* Instructions for the task: Wherever "weight" shows up in the records below, copy the whole line.

Start of Information supplied

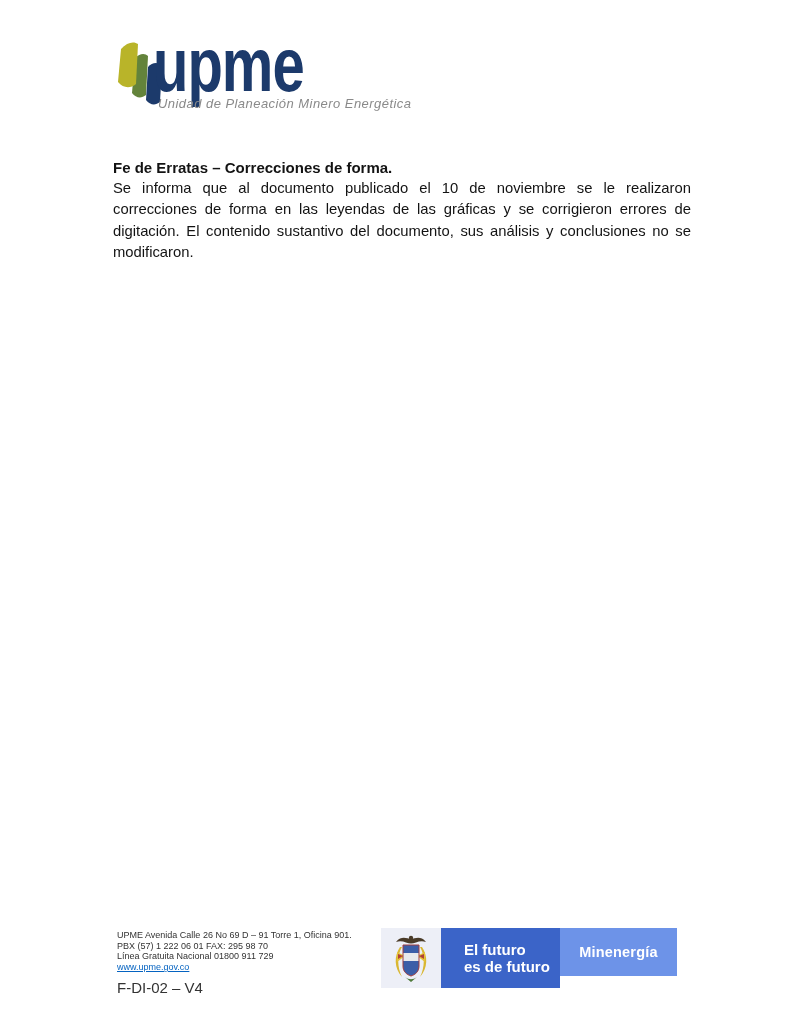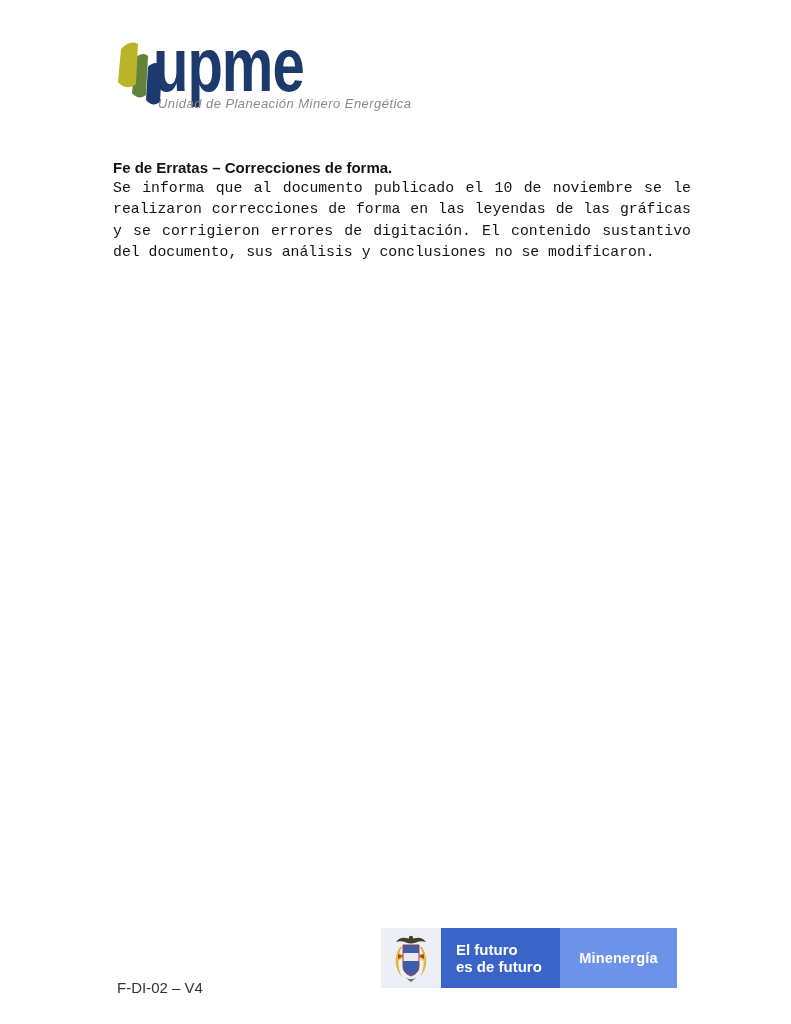--- a/index.html
+++ b/index.html
@@ -35,21 +35,20 @@
 
   
   .doc-title {
     position: absolute; left: 113px; top: 146px;
     font-size: 15px; font-weight: bold; color: #131313; margin-top: 13px;
   }
   .doc-paragraph {
     position: absolute; left: 113px; top: 178px; width: 578px;
     font-size: 14.8px; line-height: 21.4px; color: #131313;
     text-align: justify;
-    font-family: Liberation Mono, monospace;
   }
 
   
   .footer-info {
     position: absolute; left: 117px; top: 930px;
     font-size: 9px; line-height: 10.7px; color: #333333;
   }
   .footer-link {
     color: var(--link_blue, #0563c1);
     text-decoration: underline;
@@ -66,25 +65,25 @@
   .arms-box {
     width: 60px; height: 60px;
     background: var(--banner_box_bg, #edeff7);
     display: flex; align-items: center; justify-content: center;
   }
   .slogan-box {
     width: 119px; height: 60px;
     background: var(--banner_blue, #3b64c8);
     color: #ffffff;
     display: flex; flex-direction: column; justify-content: center;
-    padding-left: 15px;
+    padding-left: 23px;
     font-size: 15px; font-weight: bold; line-height: 17px;
   }
   .ministry-box {
-    width: 117px; height: 60px;
+    width: 117px; height: 48px;
     background: var(--banner_light_blue, #6d93e8);
     color: #ffffff;
     display: flex; align-items: center; justify-content: center;
     font-size: 14.5px; font-weight: 600; letter-spacing: 0.2px;
   }
 </style>
 </head>
 <body>
 
 <div class="page">
@@ -95,20 +94,26 @@
       <path d="M4,9 C10,2 17,1 21,4 L19,44 C13,49 6,48 1,42 Z" fill="#b9b429"></path>
       <path d="M31,27 C35,22 41,22 45,25 L43,62 C38,66 33,65 29,60 Z" fill="#1c3a6b"></path>
     </svg>
     <div class="logo-wordmark">upme</div>
     <div class="logo-tagline">Unidad de Planeación Minero Energética</div>
   </div>
 
   <div class="doc-title">Fe de Erratas – Correcciones de forma.</div>
   <div class="doc-paragraph">Se informa que al documento publicado el 10 de noviembre se le realizaron correcciones de forma en las leyendas de las gráficas y se corrigieron errores de digitación. El contenido sustantivo del documento, sus análisis y conclusiones no se modificaron.</div>
 
+  <div class="footer-info">
+    <div>UPME Avenida Calle 26 No 69 D – 91 Torre 1, Oficina 901.</div>
+    <div>PBX (57) 1 222 06 01 FAX: 295 98 70</div>
+    <div>Línea Gratuita Nacional 01800 911 729</div>
+    <a class="footer-link" href="#">www.upme.gov.co</a>
+  </div>
   <div class="form-code">F-DI-02 – V4</div>
 
   <div class="gov-banner">
     <div class="arms-box">
       <svg width="40" height="50" viewBox="0 0 40 50" aria-hidden="true">
 
         <path d="M9,14 C3,23 3,35 11,44 C6,34 6,22 11,14 Z" fill="#d9b732"></path>
         <path d="M31,14 C37,23 37,35 29,44 C34,34 34,22 29,14 Z" fill="#d9b732"></path>
 
         <path d="M6,19 L14,23 L6,29 Z" fill="#e4c23a"></path>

End of Information supplied

* Output below:
     font-size: 15px; font-weight: bold; color: #131313; margin-top: 13px;
     font-size: 15px; font-weight: bold; line-height: 17px;
     font-size: 14.5px; font-weight: 600; letter-spacing: 0.2px;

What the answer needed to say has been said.